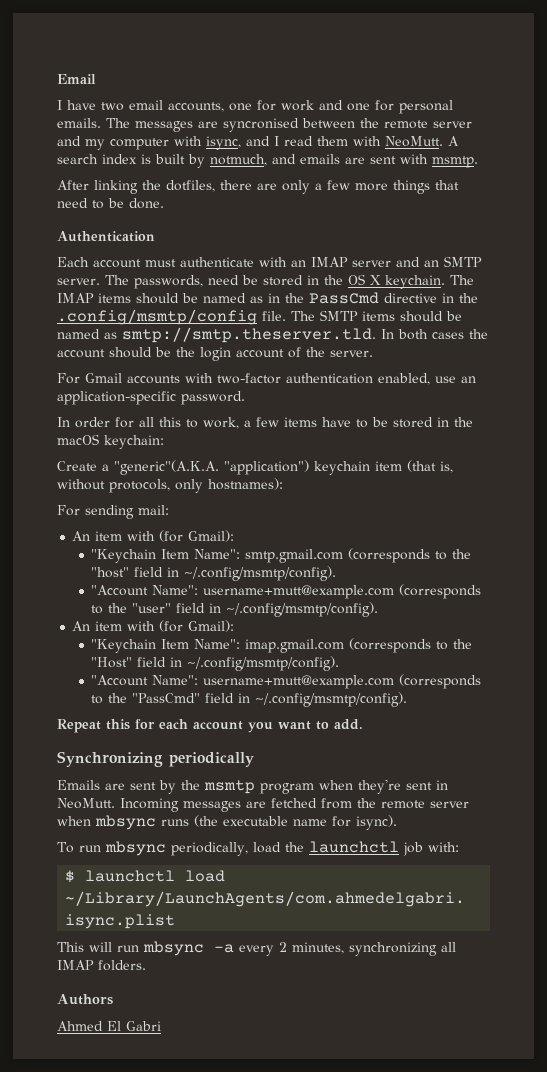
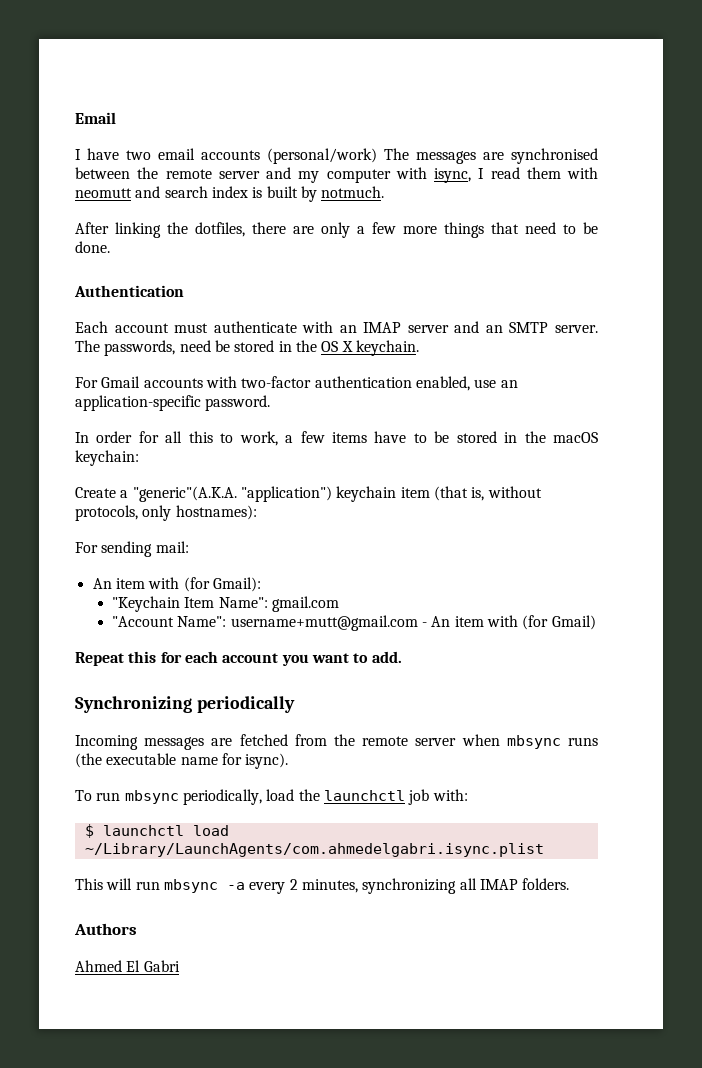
[168,100,453,114] [57,118,101,128] accounts, one for work and one for personal emails. -> [201,148,377,164] accounts (personal/work)
[223,118,299,132] syncronised -> [511,148,598,164] synchronised
[246,136,270,146] and -> (471, 175) none
[385,136,459,147] NeoMutt. A -> [75,186,161,198] neomutt and
[210,154,478,168] notmuch, and emails are sent with msmtp. -> [321,186,385,198] notmuch.
[450,275,474,285] [57,292,478,304] [57,309,462,325] [57,327,488,343] [57,347,373,361] The IMAP items should be named as in the PassCmd directive in the .config/msmtp/config file. The SMTP items should be named as smtp://smtp.theserver.tld. In both cases the account should be the login account of the server. -> (419, 348) none
[245,548,472,563] [91,566,337,581] [91,584,482,599] [91,602,379,617] [72,620,235,632] [91,638,473,653] [91,656,340,671] [91,674,482,689] [91,692,408,707] smtp.gmail.com (corresponds to the "host" field in ~/.config/msmtp/config). // "Account Name": username+mutt@example.com (corresponds to the "user" field in ~/.config/msmtp/config). // An item with (for Gmail): // "Keychain Item Name": imap.gmail.com (corresponds to the "Host" field in ~/.config/msmtp/config). // "Account Name": username+mutt@example.com (corresponds to the "PassCmd" field in ~/.config/msmtp/config). -> [272,596,340,612] [112,615,596,631] gmail.com // "Account Name": username+mutt@gmail.com - An item with (for Gmail)
[57,779,448,794] [57,798,115,809] Emails are sent by the msmtp program when they're sent in NeoMutt. -> (295, 704) none

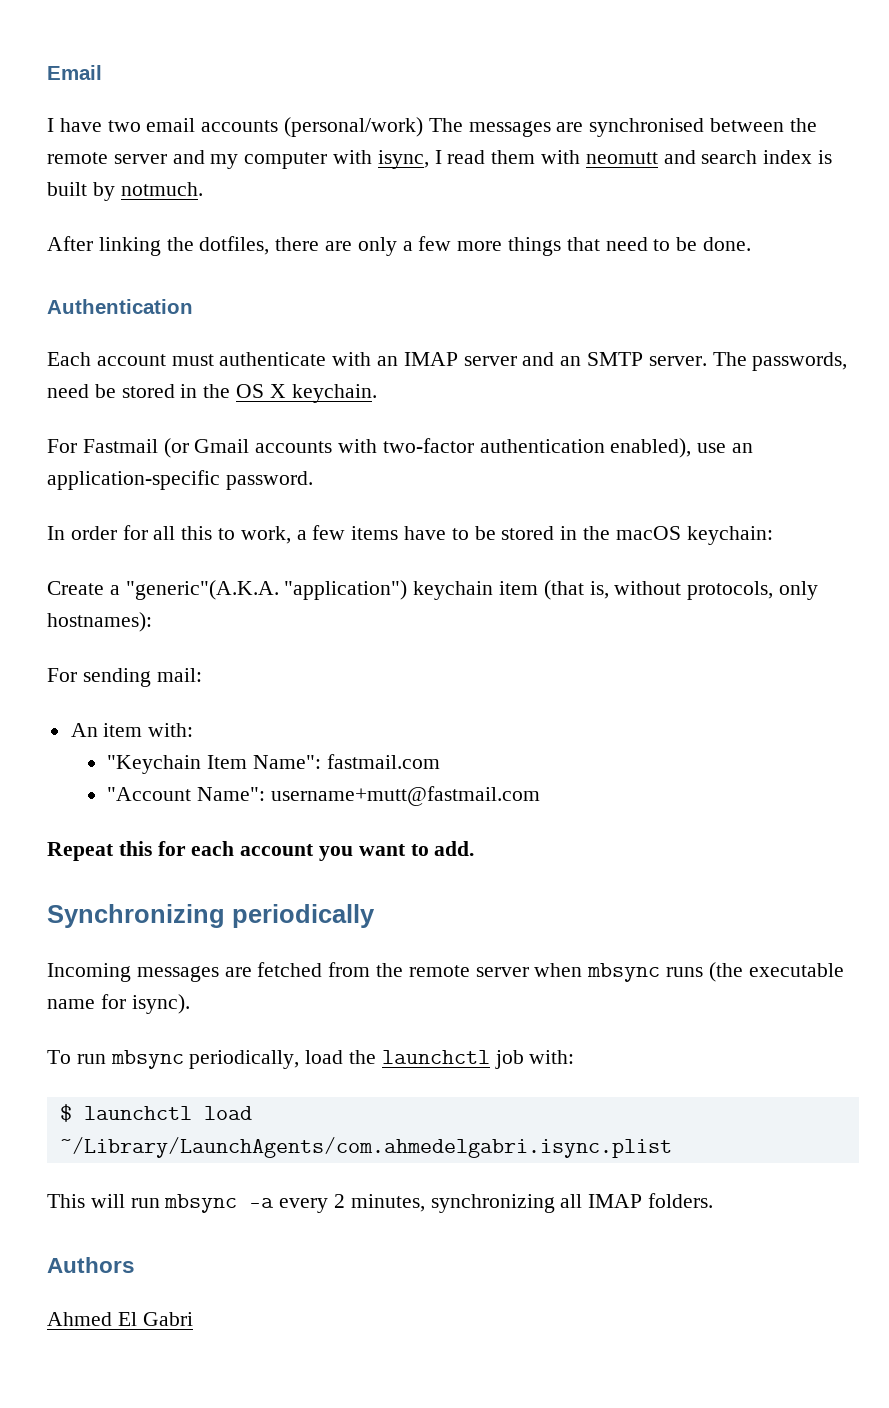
(98, 382) none -> [82,438,189,458] Fastmail (or
[415,376,470,391] enabled, -> [610,438,692,458] enabled),
[148,577,261,592] with (for Gmail): -> [148,723,194,737] with:
[272,596,340,612] gmail.com -> [326,754,440,769] fastmail.com
[230,615,596,631] username+mutt@gmail.com - An item with (for Gmail) -> [270,786,540,806] username+mutt@fastmail.com

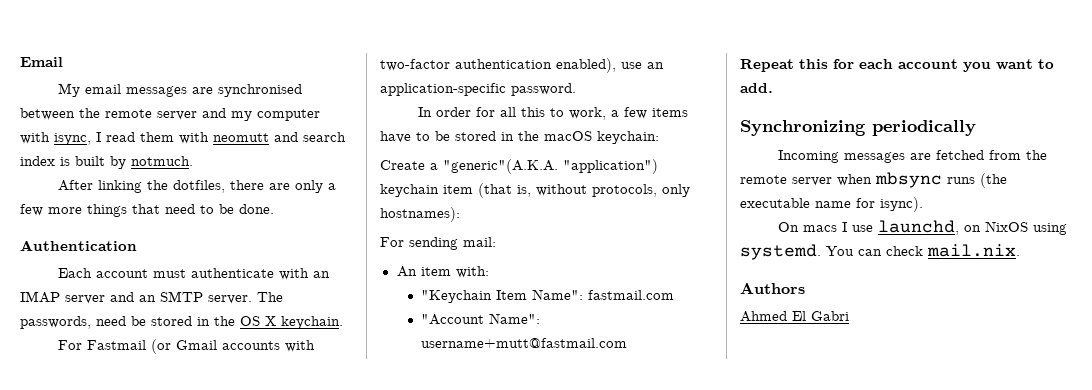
[47,117,463,137] I have two email accounts (personal/work) The -> [57,83,121,97] My email
[47,1050,575,1069] [59,1104,252,1122] [59,1137,672,1158] [47,1193,714,1213] To run mbsync periodically, load the launchctl job with: // $ launchctl load ~/Library/LaunchAgents/com.ahmedelgabri.isync.plist // This will run mbsync -a every 2 minutes, synchronizing all IMAP folders. -> [777,220,1067,235] [740,244,1020,260] On macs I use launchd, on NixOS using systemd. You can check mail.nix.

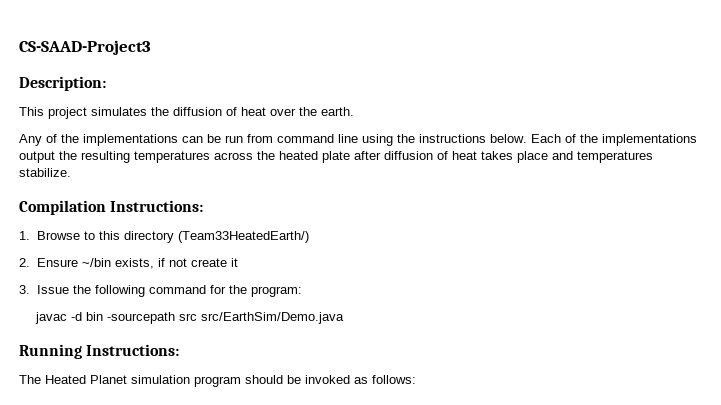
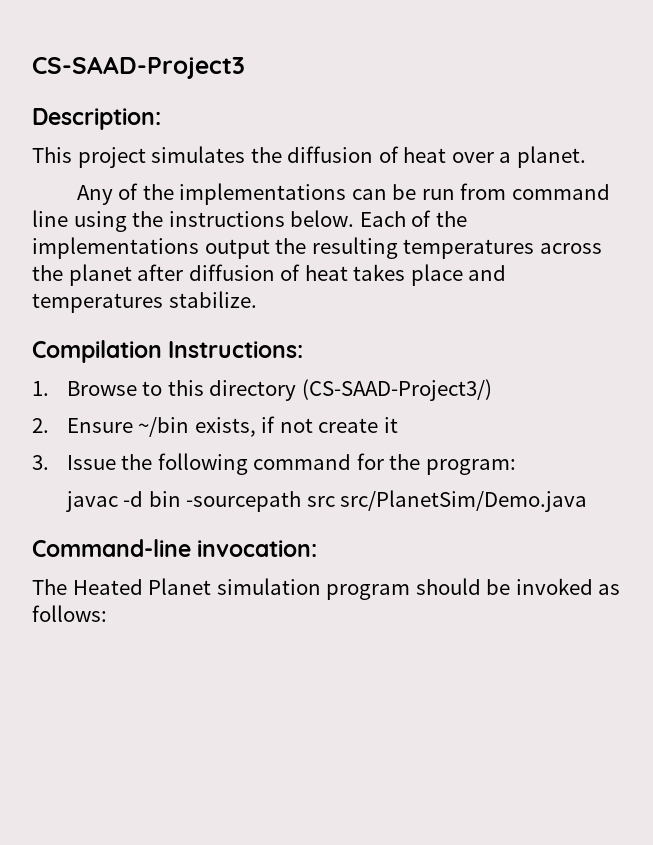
[299,107,354,116] the earth. -> [499,146,586,168] a planet.
[279,151,350,163] heated plate -> [68,264,132,286] planet
[177,231,309,243] (Team33HeatedEarth/) -> [301,379,492,401] (CS-SAAD-Project3/)
[200,312,344,324] [19,344,180,359] src/EarthSim/Demo.java // Running Instructions: -> [340,490,588,512] [32,539,318,557] src/PlanetSim/Demo.java // Command-line invocation:

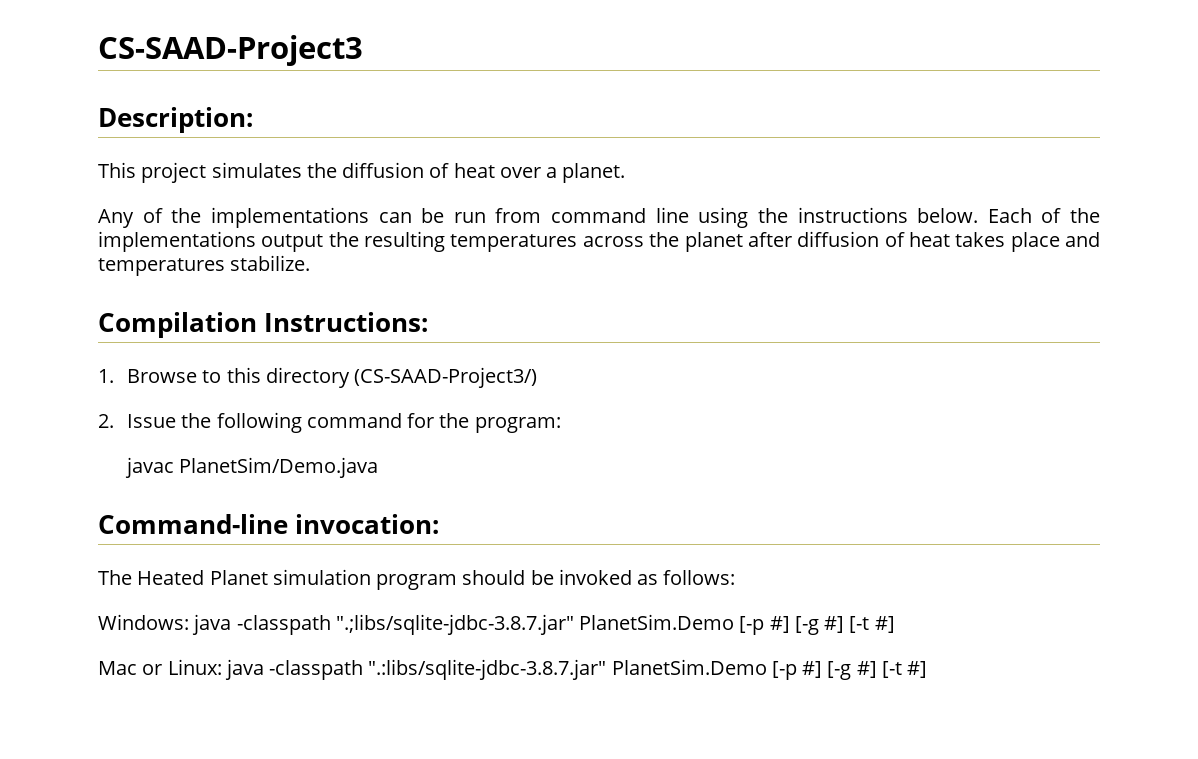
[66,416,398,437] [32,455,49,470] Ensure ~/bin exists, if not create it // 3. -> (114, 421) none
[123,490,588,512] -d bin -sourcepath src src/PlanetSim/Demo.java -> [179,457,379,478] PlanetSim/Demo.java
(107, 613) none -> [98,614,895,635] [98,659,928,680] // Windows: java -classpath ".;libs/sqlite-jdbc-3.8.7.jar" PlanetSim.Demo [-p #] [-g #] [-t #] // Mac or Linux: java -classpath ".:libs/sqlite-jdbc-3.8.7.jar" PlanetSim.Demo [-p #] [-g #] [-t #]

### TASK DETAILS
Skip every picture and retype only the lines from the line with "[230,615,596,631] username+mutt@gmail.com - An" through the last line of the listing, both ends included, exactly as they appear.

### RESPONSE
[230,615,596,631] username+mutt@gmail.com - An item with (for Gmail) -> [270,786,540,806] username+mutt@fastmail.com

[47,117,463,137] I have two email accounts (personal/work) The -> [57,83,121,97] My email
[47,1050,575,1069] [59,1104,252,1122] [59,1137,672,1158] [47,1193,714,1213] To run mbsync periodically, load the launchctl job with: // $ launchctl load ~/Library/LaunchAgents/com.ahmedelgabri.isync.plist // This will run mbsync -a every 2 minutes, synchronizing all IMAP folders. -> [777,220,1067,235] [740,244,1020,260] On macs I use launchd, on NixOS using systemd. You can check mail.nix.

[299,107,354,116] the earth. -> [499,146,586,168] a planet.
[279,151,350,163] heated plate -> [68,264,132,286] planet
[177,231,309,243] (Team33HeatedEarth/) -> [301,379,492,401] (CS-SAAD-Project3/)
[200,312,344,324] [19,344,180,359] src/EarthSim/Demo.java // Running Instructions: -> [340,490,588,512] [32,539,318,557] src/PlanetSim/Demo.java // Command-line invocation:

[66,416,398,437] [32,455,49,470] Ensure ~/bin exists, if not create it // 3. -> (114, 421) none
[123,490,588,512] -d bin -sourcepath src src/PlanetSim/Demo.java -> [179,457,379,478] PlanetSim/Demo.java
(107, 613) none -> [98,614,895,635] [98,659,928,680] // Windows: java -classpath ".;libs/sqlite-jdbc-3.8.7.jar" PlanetSim.Demo [-p #] [-g #] [-t #] // Mac or Linux: java -classpath ".:libs/sqlite-jdbc-3.8.7.jar" PlanetSim.Demo [-p #] [-g #] [-t #]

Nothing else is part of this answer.